Re: Trump tells minority Congresswomen to "go back where they came from"

Post by loomer »

Darth Yan wrote: 2019-07-24 04:06pm Loomers posts show good intentions but ignore practicality. Like it or not nations like the US NEVER dissolve peacefully. They can reform but the kind of mass division where the army and resources are divided between the various states? Yeah :lol: He also implied the average it workers livelihood doesn’t depend on stolen land. If his house was built on land that was part of a Native American nation it sure as shit does.

You can make changes, you can even restore some land. But the dissolution of the US? Never going to happen.
Your concession is accepted, fuckwit.
Nicholas wrote: 2019-07-24 06:09pm As regards sovereignty, it was transferred to the United States by right of conquest. This is the normal procedure by which sovereignty has historically been transferred and is morally legitimate. The only alternative widely accepted today is the sovereignty resides with the people living in a territory, and that is generally not Native Americans today. The only reason we can talk about doing justice by restoring native sovereignty is that the colonization of the United States was so successful at destroying native cultures and history that a naive individual looking at what we know about North American history can conclude that the persons living there when the Europeans arrived had a right to the territory. Based on the history of Europe it seems far more probably that sovereignty over every valuable bit of North America had been transferred by conquest many times before Europeans arrived so the owners when Europeans arrived had no more right to sovereignty then the people who took it away from them do. This is where the analogy to Europe is appropriate because the difference between Europe and the United States is that we have a knowledge of Europe's history before 1500 and therefor more awareness of just how often sovereignty changed hands by conquest and therefor how utterly impossible it is to find any person or people who have a clear moral claim to sovereignty over a territory.
If we accept that within settler-colonialism conquest occurred - which is a far from settled matter, as Straha has explained - and that this is a legitimate method of seizing sovereignty, then we must inevitably arrive at the following logic: Indigenous peoples and their allies morally can and indeed should violently reconquer their traditional lands, killing all those who resist. The fact they do it will justify it. By this notion, I must point out (at the risk of reductio ad hitlerum, though legitimately in this case), the German policy of acquiring lebensraum is also morally legitimate - is this a moral logic you are comfortable with?

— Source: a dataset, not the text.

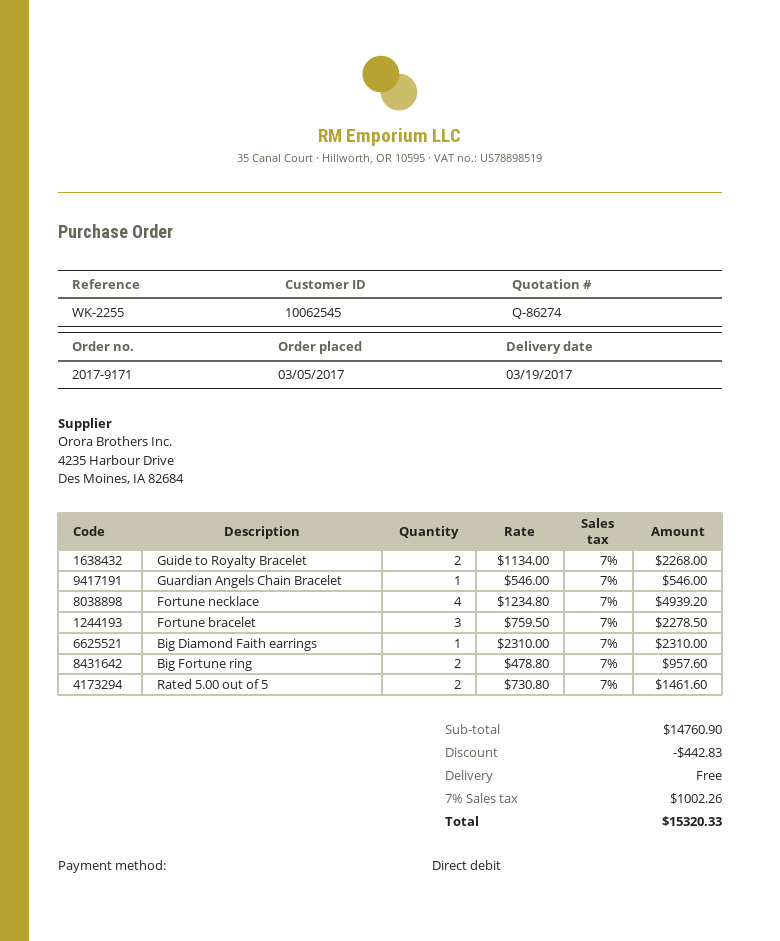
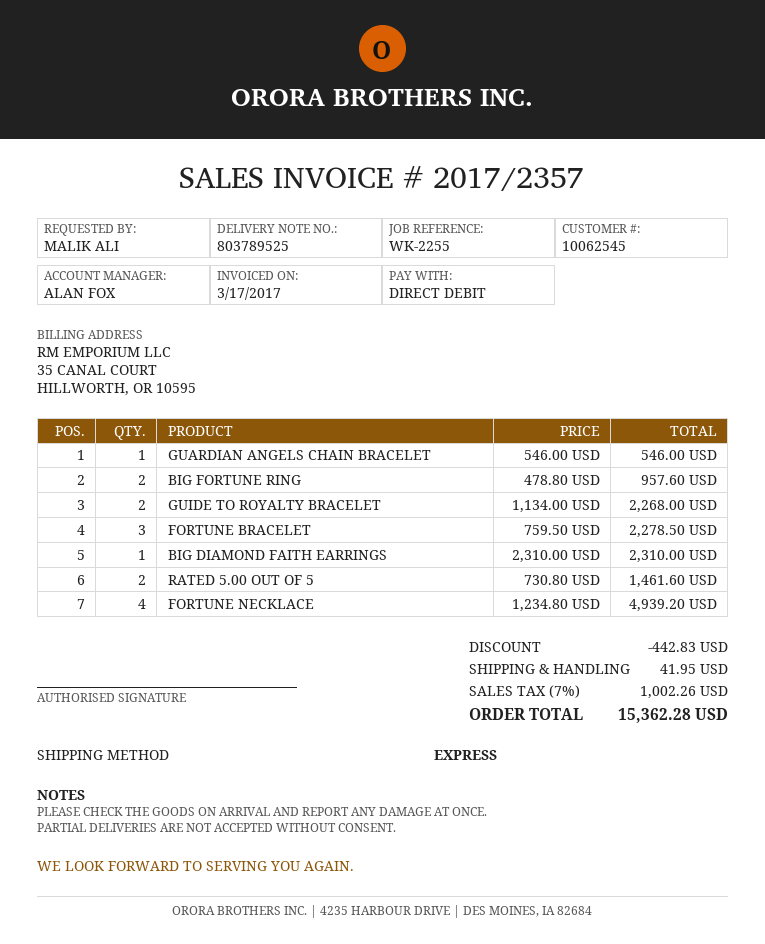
shipping: 0.00 -> 41.95
total: 15320.33 -> 15362.28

As a final point I would like to say that while the ideal of an equal negotiation between the non-native people currently living in the United States and the native population is appealing it is also impossible. Negotiations are always unequal when the two parties have radically different amounts of power. Unless the power differential changes what Native Americans can get out of such negotiations will always be what the majority of Americans are prepared to give them. I wish you luck in persuading the non Native American population of the United States that they ought to give up control over the laws under which they live and the institutions which have the power to tax them. No taxation without representation has always been a big thing for Americans.
Once again, I find myself having to reiterate a fundamental element of nearly all peaceful decolonization proposals: The process is not 'Indigenous vs Non-Indigenous'. At its core it calls not for an equal negotiation between blackfella and whitefella, but between blackfella and his friends and whitefella. This is also why the objection 'they would have to give up control over the laws under which they live' is meaningless - the process calls for no such thing, and in fact, relies quite fundamentally on the participation of those people in those laws and institutions. It cannot happen otherwise.

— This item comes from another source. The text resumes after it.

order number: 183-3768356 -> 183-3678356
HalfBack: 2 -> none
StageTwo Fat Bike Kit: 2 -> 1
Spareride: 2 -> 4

Straha wrote: 2019-07-24 06:38pm I'll add, as an aside, one of the most interesting lines of decolonization has been in Australia under the Mabo doctrine, which officially rejected the idea that Australia was Terra Nullis and allowed for the recognition of Native Title as both pre-existing and contemporaneous, even when settler title existed. It's actual effect has been somewhat moderate, but there's real potential there and it represents an interesting line of legal flight to go down in a decolonial strategy.
I suspect this may be part of our different emphases - Australia's half-hearted willingness to embrace legal means of reform necessarily predisposes me to argue along the existing law of nations, and means the idea that people may lose their land to legal action on the basis of illegitimate seizure is perhaps less foreign to me than to many of the detractors.
Broomstick wrote: 2019-07-24 06:44pm
loomer wrote: 2019-07-23 12:07amI find it interesting that anti-decolonization posters like yourself routinely return to the idea that the process must involve the 'forced relocation of massive amounts of people' when it is, again, not something being sought except where unavoidable by all but the extreme fringe of decolonization proposals. No such forced relocation is suggested except in the marginal areas, in which case the ordinary legal system can be employed, with its well-established tradition of the employment of coercive sanctions up to and including violence to obtain its ends. In this regard, such relocations are no different to eminent domain seizures.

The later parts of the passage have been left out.